Read in dataset - limit it to 1 in 20 rows so it's a manageable size for training the model.

In [None]:
skip = []
for i in range(100000000):
    if i % 20 != 0:
        skip.append(i)

In [None]:
df = pd.read_csv(r"C:\Users\hanbrolo\Documents\dce_rpc_3.26.csv",skiprows=skip)

In [None]:
df.shape

In [None]:
df.dtypes

Based on domain knowledge, we've grouped IPs into different departments or services they represent.
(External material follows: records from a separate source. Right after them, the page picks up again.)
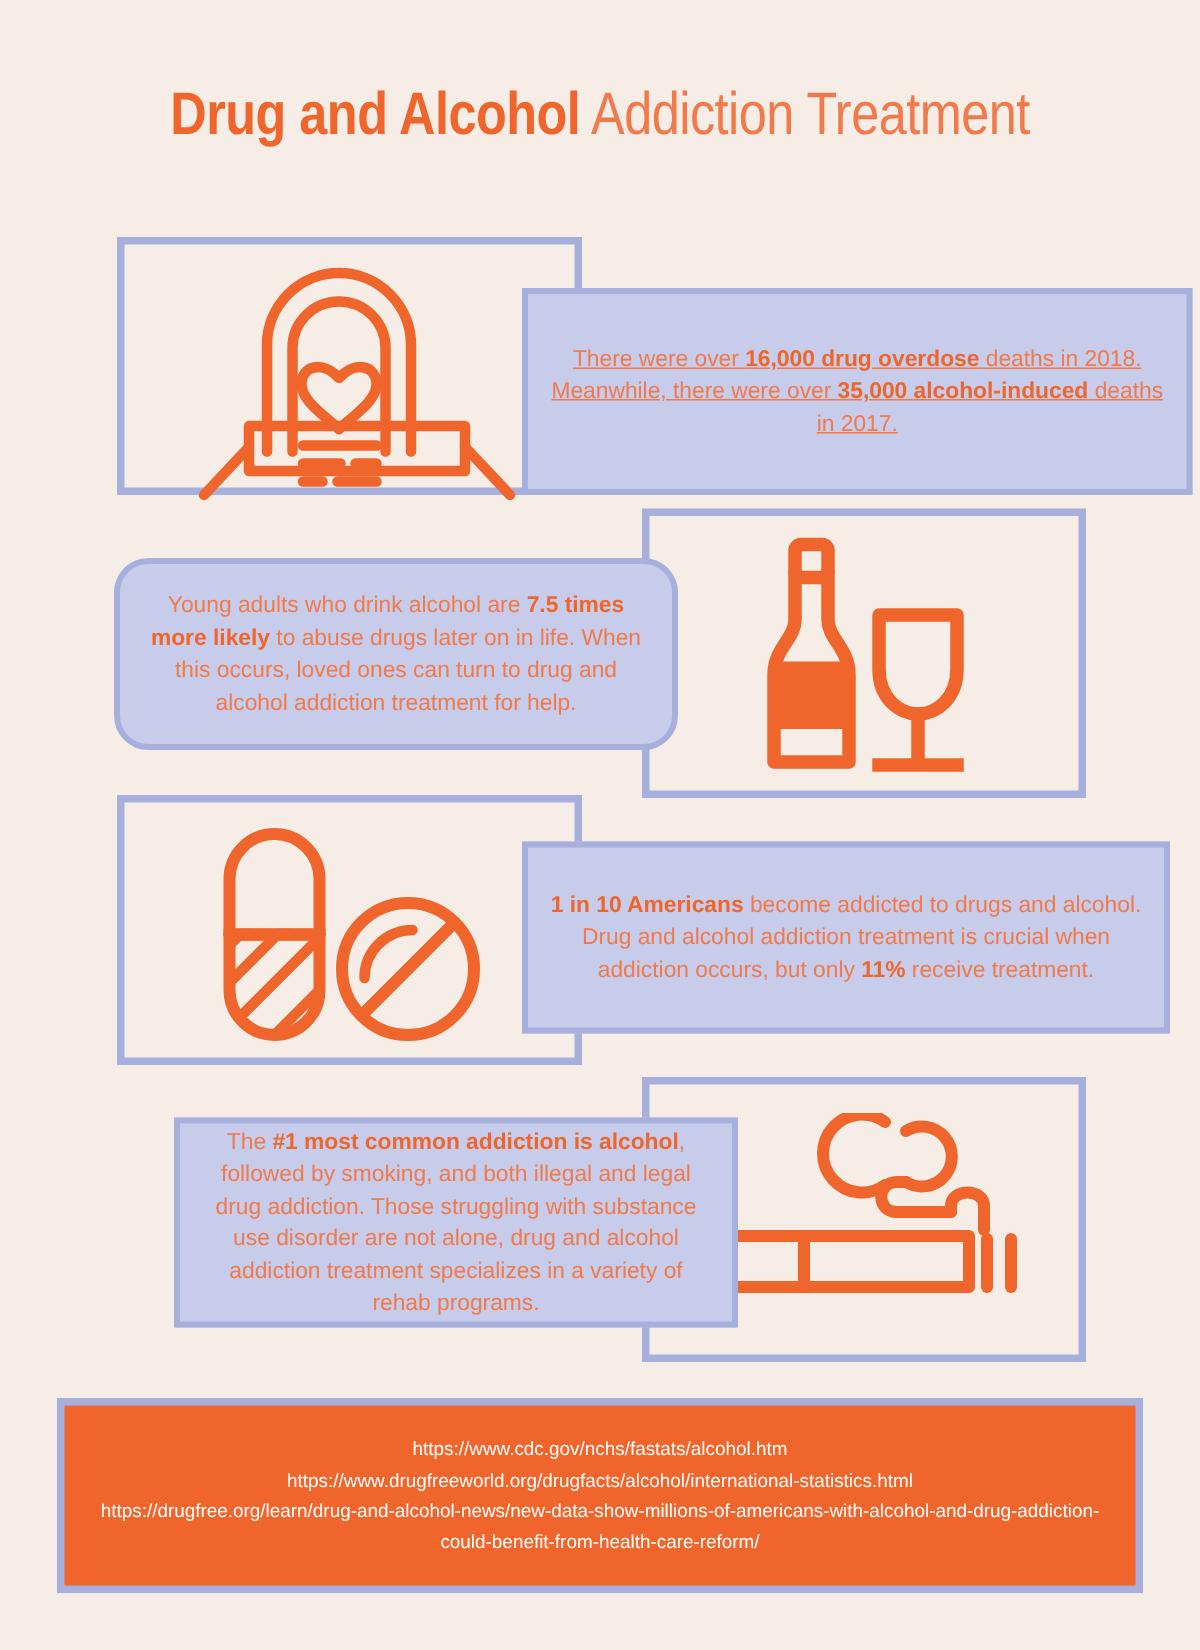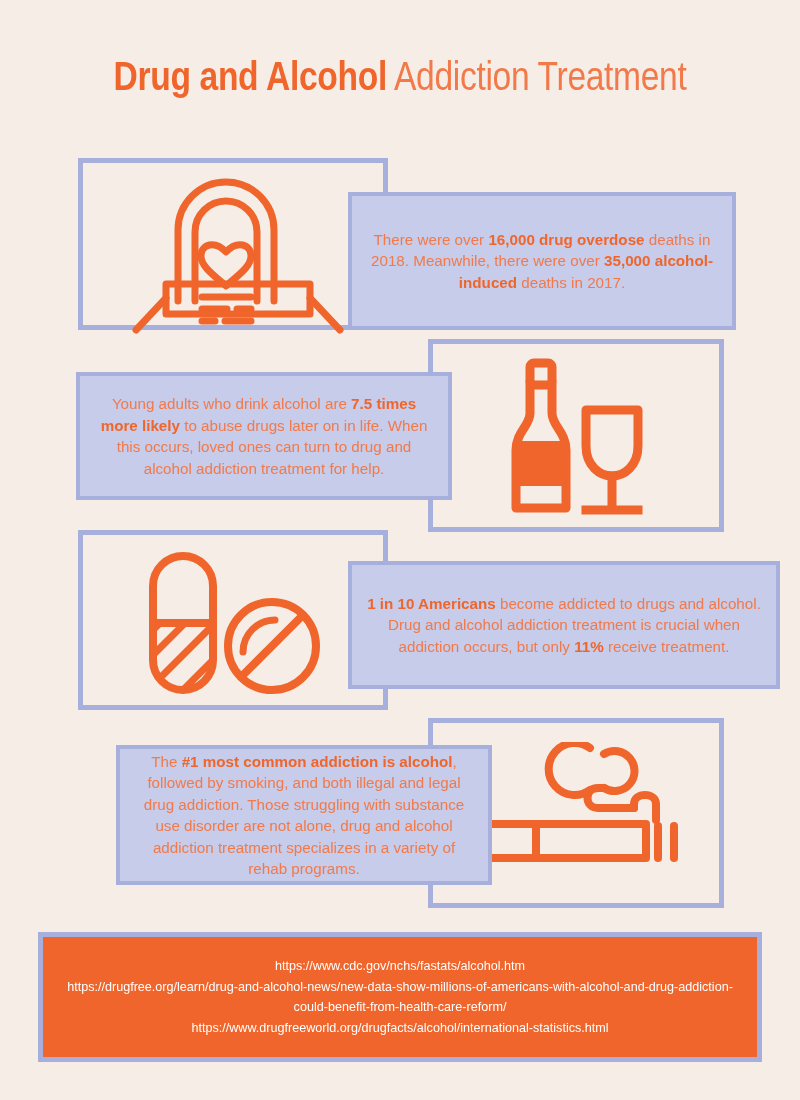--- a/index.html
+++ b/index.html
@@ -140,7 +140,7 @@
   </svg>
 </div>
 
-<div class="textbox" style="left:348px; top:192px; width:388px; height:138px;">
+<div class="textbox" style="left:348px; top:192px; width:447px; height:138px;text-decoration:underline;">
   <p><span>There were over </span><b>16,000 drug overdose</b><span> deaths in 2018. Meanwhile, there were over </span><b>35,000 alcohol-induced</b><span> deaths in 2017.</span></p>
 </div>
 

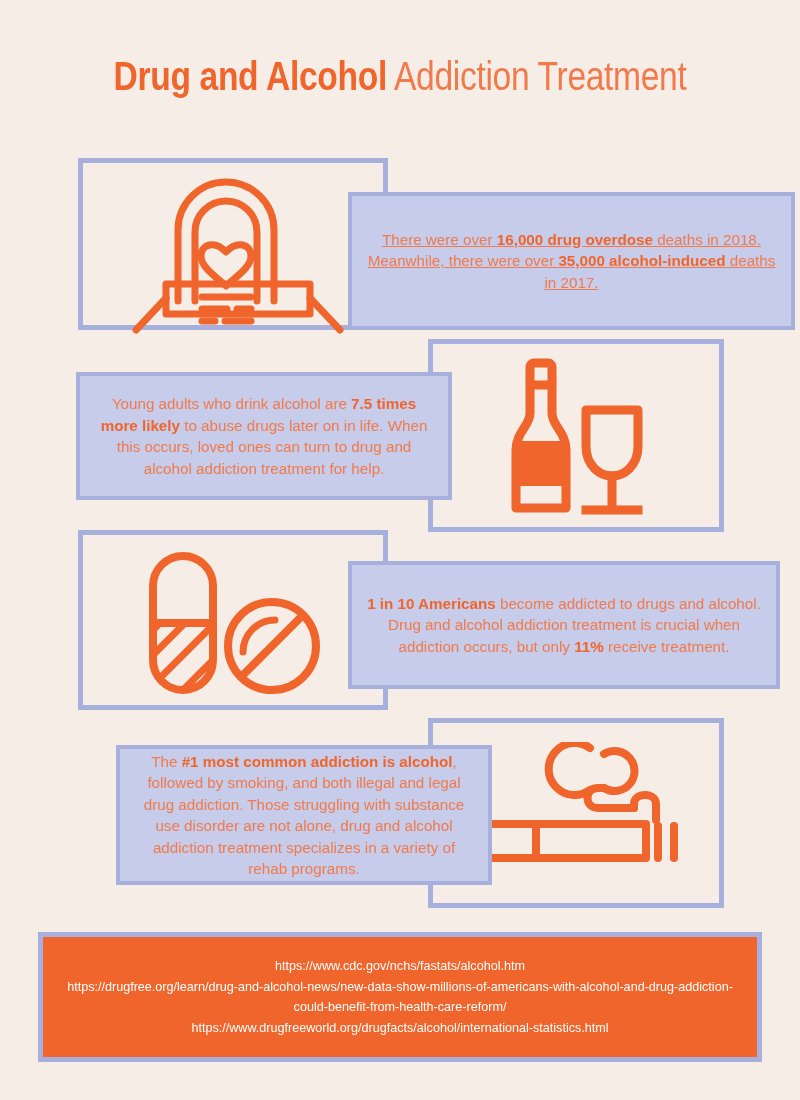--- a/index.html
+++ b/index.html
@@ -163,7 +163,7 @@
   </svg>
 </div>
 
-<div class="textbox" style="left:76px; top:372px; width:376px; height:128px;">
+<div class="textbox" style="left:76px; top:372px; width:376px; height:128px;border-radius:23px;">
   <p><span>Young adults who drink alcohol are </span><b>7.5 times more likely</b><span> to abuse drugs later on in life. When this occurs, loved ones can turn to drug and alcohol addiction treatment for help.</span></p>
 </div>
 

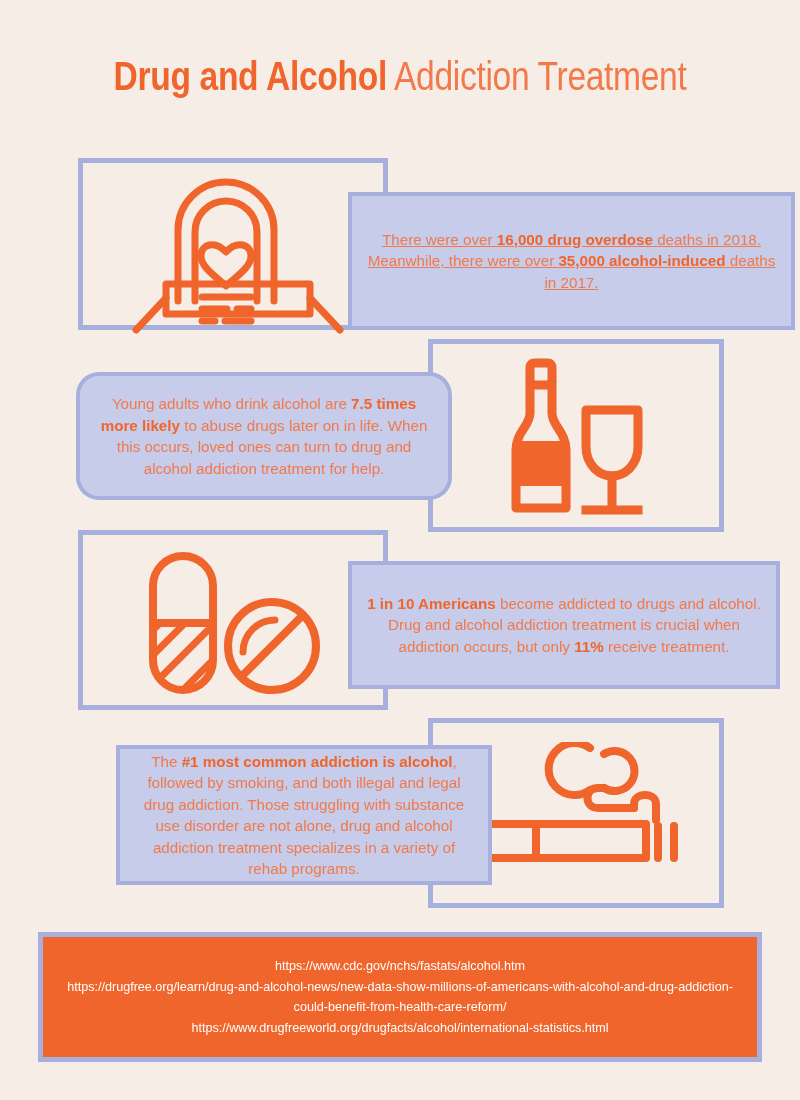--- a/index.html
+++ b/index.html
@@ -237,8 +237,8 @@
 
 <div class="footer" style="left:38px; top:932px; width:724px; height:130px;">
   <span class="url">https://www.cdc.gov/nchs/fastats/alcohol.htm</span>
+  <span class="url">https://www.drugfreeworld.org/drugfacts/alcohol/international-statistics.html</span>
   <span class="url wrap">https://drugfree.org/learn/drug-and-alcohol-news/new-data-show-millions-of-americans-with-alcohol-and-drug-addiction-could-benefit-from-health-care-reform/</span>
-  <span class="url">https://www.drugfreeworld.org/drugfacts/alcohol/international-statistics.html</span>
 </div>
 
 </body></html>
We use this engineered feature in our model training.

In [None]:
#The logic for this feature has been removed from the notebook due to its sensitive nature.

Another engineered feature - cagetorical buckets for day of week and time of day.

In [None]:
df.ts = pd.to_datetime(df.ts)
df['day_of_week'] = df.ts.dt.weekday_name
hours = {
    0: "late_night",
    1: "late_night",
    2: "early_morning",
    3: "early_morning",
    4: "early_morning",
    5: "early_morning",
    6: "morning",
    7: "morning",
    8: "morning",
    9: "morning",
    10: "afternoon",
    11: "afternoon",
    12: "afternoon",
    13: "afternoon",
    14: "evening",
    15: "evening",
    16: "evening",
    17: "evening",
    18: "night",
    19: "night",
    20: "night",
    21: "night",
    22: "late_night",
    23: "late_night"
}
df['time_of_day_bin'] =  [hours[i] for i in df.ts.dt.hour]

In [None]:
df.dtypes

In [None]:
df.groupby('operation')['ts'].count()

Feature Selection

In [None]:
cols = ['endpoint','named_pipe','operation','orig_ip_group','resp_ip_group','time_of_day_bin']

Handle missing values

In [None]:
df[cols] = df[cols].fillna("missing")

Train the model with 15 clusters. Thus number provided enough distinct examples of "normal" behavior could be like that our anomalies were meaningful. 

In [None]:
km = KModes(n_clusters=15, init='Huang', n_init=4, verbose=2)

In [None]:
clusters = km.fit_predict(df[cols])
df['cluster'] = clusters

These centroids represent the most common values for each of the chosen features. We'll identify the records that are the most dissimilar to these centroids in order to find anomalies.

In [None]:
km.cluster_centroids_

Define a distance measure and calculate the distance between each record and its nearest cluster centroid

In [None]:
def dissim_distance(a,b):
    distance = 0
    for ai, bi in zip(a,b):
        if ai != bi:
            distance += 1
    return distance

In [None]:
def get_min_dist(row):
    cluster_index = row['cluster']
    return dissim_distance(row[cols],km.cluster_centroids_[cluster_index])

In [None]:
df['min_dist'] = df.apply(lambda row: get_min_dist(row),axis=1)

In [None]:
df.to_pickle("dce_rpc_clusters_assigned")

Show the records with the highest distance from their cluster centroids. These are anomalies and should be further investigated.

In [None]:
df[df['min_dist'] > 5]

In [None]:
df_anomalies = df[df['min_dist'] > 5]
df_anomalies.to_csv(path_or_buf="dce_rpc_anomalies_15_clusters_ip_group.csv")